On the other hand, the document goes on to say that Russia is interested in building a full partnership with the United States. It notes the need to further develop arms control and confidence building measures related to nonproliferation of weapons of mass destruction. The new strategy also calls for expanded cooperation" in fighting terrorism and resolving regional conflicts.
The call to partnership is almost at the end of the document.
'Threat' from NATO
Taking aim at the Western military alliance, the new Russian national security strategy describes a "buildup" of power on the part of NATO, "imparting to it global functions undertaken in violation of the norms of international law, the intensification of military activities of the bloc countries, the further expansion of the alliance, the approach of its military infrastructure up to Russia's borders." Russia says all of this is a threat to its national security.

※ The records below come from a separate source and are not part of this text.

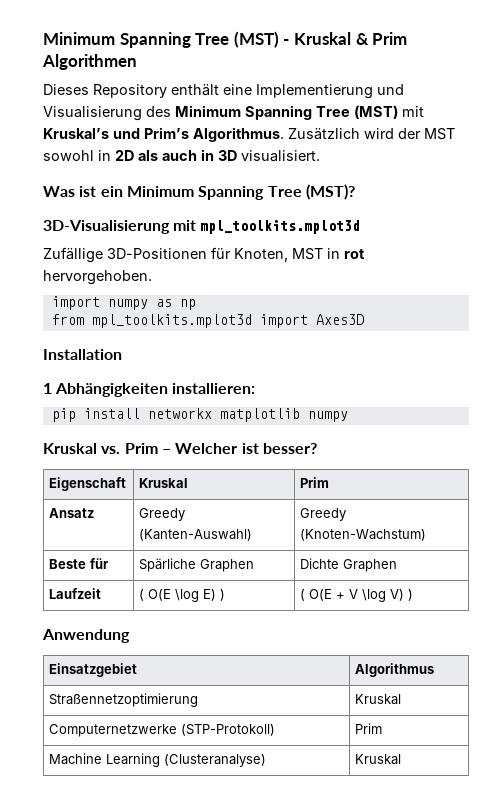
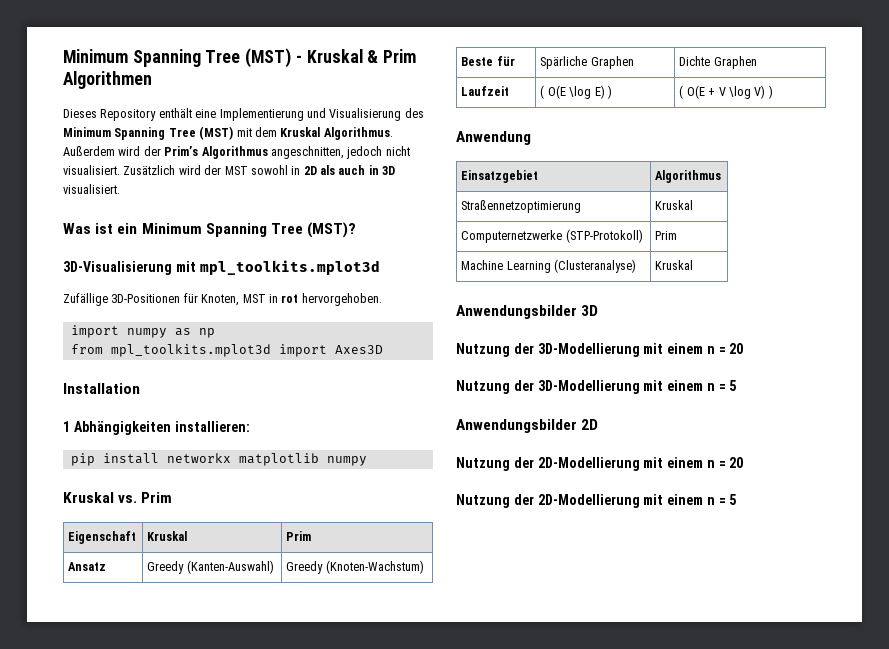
- Dieses Repository enthält eine Implementierung und Visualisierung des Minimum Spanning Tree (MST) mit Kruskal’s und Prim’s Algorithmus.
+ Dieses Repository enthält eine Implementierung und Visualisierung des Minimum Spanning Tree (MST) mit dem Kruskal Algorithmus. Außerdem wird der Prim’s Algorithmus angeschnitten, jedoch nicht visualisiert.
- Kruskal vs. Prim – Welcher ist besser?
+ Kruskal vs. Prim
+ Anwendungsbilder 3D
+ Nutzung der 3D-Modellierung mit einem n = 20
+ Nutzung der 3D-Modellierung mit einem n = 5
+ Anwendungsbilder 2D
+ Nutzung der 2D-Modellierung mit einem n = 20
+ Nutzung der 2D-Modellierung mit einem n = 5

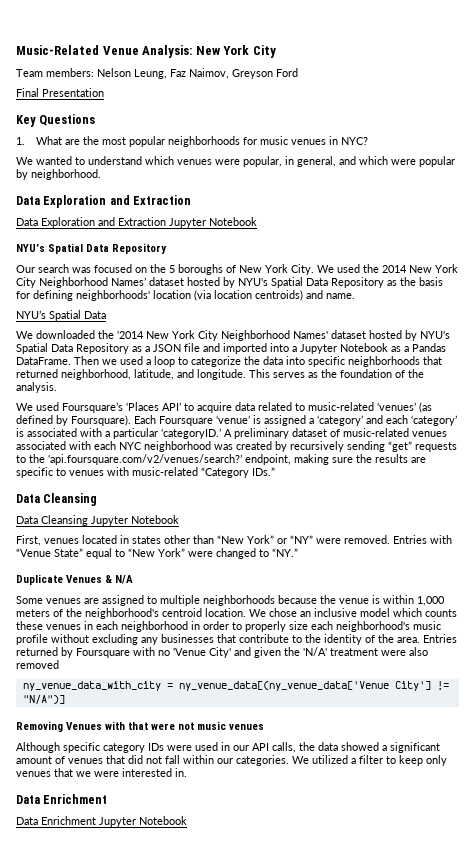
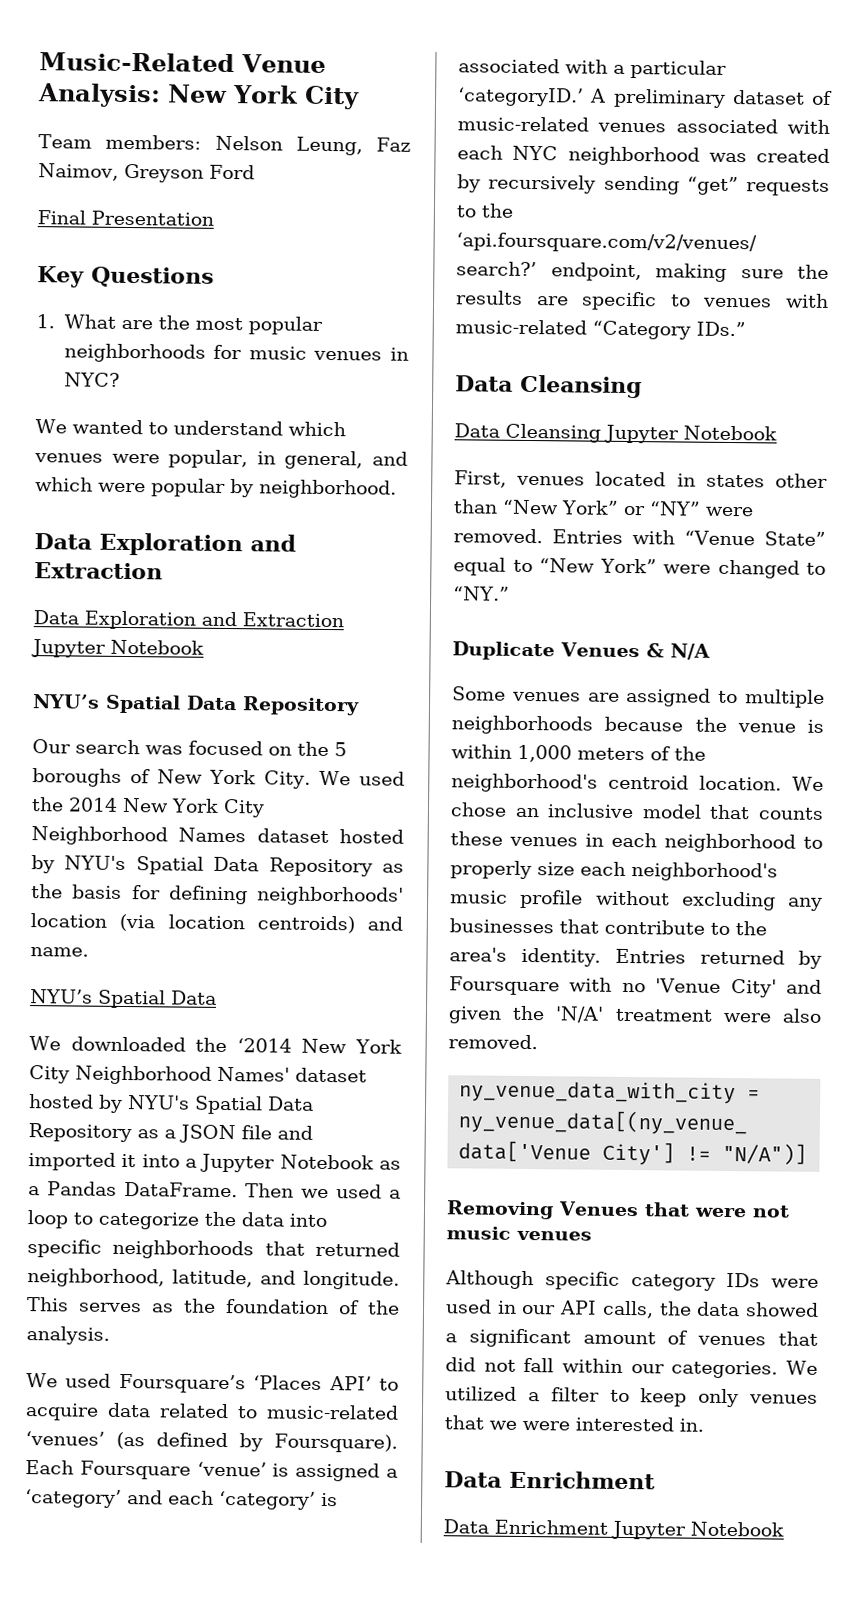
- We used the 2014 New York City Neighborhood Names’ dataset hosted by NYU's Spatial Data Repository as the basis for defining neighborhoods' location (via location centroids) and name.
+ We used the 2014 New York City Neighborhood Names dataset hosted by NYU's Spatial Data Repository as the basis for defining neighborhoods' location (via location centroids) and name.
- We downloaded the ‘2014 New York City Neighborhood Names' dataset hosted by NYU's Spatial Data Repository as a JSON file and imported into a Jupyter Notebook as a Pandas DataFrame.
+ We downloaded the ‘2014 New York City Neighborhood Names' dataset hosted by NYU's Spatial Data Repository as a JSON file and imported it into a Jupyter Notebook as a Pandas DataFrame.
- We chose an inclusive model which counts these venues in each neighborhood in order to properly size each neighborhood's music profile without excluding any businesses that contribute to the identity of the area.
+ We chose an inclusive model that counts these venues in each neighborhood to properly size each neighborhood's music profile without excluding any businesses that contribute to the area's identity.
- Entries returned by Foursquare with no 'Venue City' and given the 'N/A' treatment were also removed
+ Entries returned by Foursquare with no 'Venue City' and given the 'N/A' treatment were also removed.
- Removing Venues with that were not music venues
+ Removing Venues that were not music venues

Writing in The National Interest Thomas Fedyszyn, a professor of national security affairs at the Naval War College, says that the document fails to note that NATO decided to bolster its rapid reaction force "in direct response to Russian revanchism [a foreign policy aimed at the regaining of lost territories] in Crimea and Ukraine, several months after the aggressions occurred."

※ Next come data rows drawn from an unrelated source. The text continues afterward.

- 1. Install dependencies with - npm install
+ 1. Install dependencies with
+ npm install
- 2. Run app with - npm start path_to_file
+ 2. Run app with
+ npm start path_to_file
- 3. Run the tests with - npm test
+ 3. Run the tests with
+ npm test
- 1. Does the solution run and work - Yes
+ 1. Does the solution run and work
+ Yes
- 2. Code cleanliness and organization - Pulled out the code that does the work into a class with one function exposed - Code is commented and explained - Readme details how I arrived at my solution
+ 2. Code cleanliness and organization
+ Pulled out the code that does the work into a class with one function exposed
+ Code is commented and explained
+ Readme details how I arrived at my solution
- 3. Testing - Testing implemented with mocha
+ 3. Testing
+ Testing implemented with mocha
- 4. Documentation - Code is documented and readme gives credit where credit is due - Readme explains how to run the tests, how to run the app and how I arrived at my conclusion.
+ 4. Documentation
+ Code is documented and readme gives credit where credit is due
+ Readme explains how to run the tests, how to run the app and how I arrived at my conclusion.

Fedyszyn, who served as U.S. Naval Attaché to Russia and two tours of duty at NATO Headquarters in Brussels, also notes that NATO troops in Poland and the Baltic states are "rotational," not permanently-stationed forces, and that their numbers "are dwarfed by Russian counterparts across the border."
Alexander Konovalov, president of the Moscow-based Institute for Strategic Assessments, noted in an interview with VOA that the new strategy document reflects Russia's international isolation since it no longer seeks to connect with either former Soviet countries or those in central Asia.
"In the previous strategy, the priority in foreign policy and security policy was given clearly, directly in the text, to cooperation with the CSTO [the Collective Security Treaty Organization, which includes, Russia, Armenia, Belarus, Kazakhstan, Kyrgyzstan and Tajikistan], with some Asian countries - the SCO [the Shanghai Cooperation Organization, which includes China, Russia and four Central Asian countries] was mentioned. This time I found no mention of the priority of cooperation with CSTO member states, the widely publicized turn to the East."
Alexander Golts, a Moscow-based independent military expert, said the new national security strategy is more "defensive-aggressive" than its predecessors.
"The ideology of the document is that Russia is ringed by enemies; Russia is resisting Western countries, which don't like that it is conducting an independent and autonomous foreign policy," he told VOA. "It explicitly states that if Russia cannot achieve its goals using diplomatic and political means, it may resort to military means."
Still, Golts said he is sure that the document approved by Putin is not a practical guide for the Russian governmental bodies responsible for national security.
"It is necessary to understand that such documents in Russia are purely bureaucratic," he said. "A meticulous researcher could find signs here of conflicting points of view between different bureaucratic clans. But you have to understand that this 'strategy' does not represent the thinking of Russia's leaders: it is what Russia's leaders want to convey to the world about their views, so that the world thinks this is how they are thinking."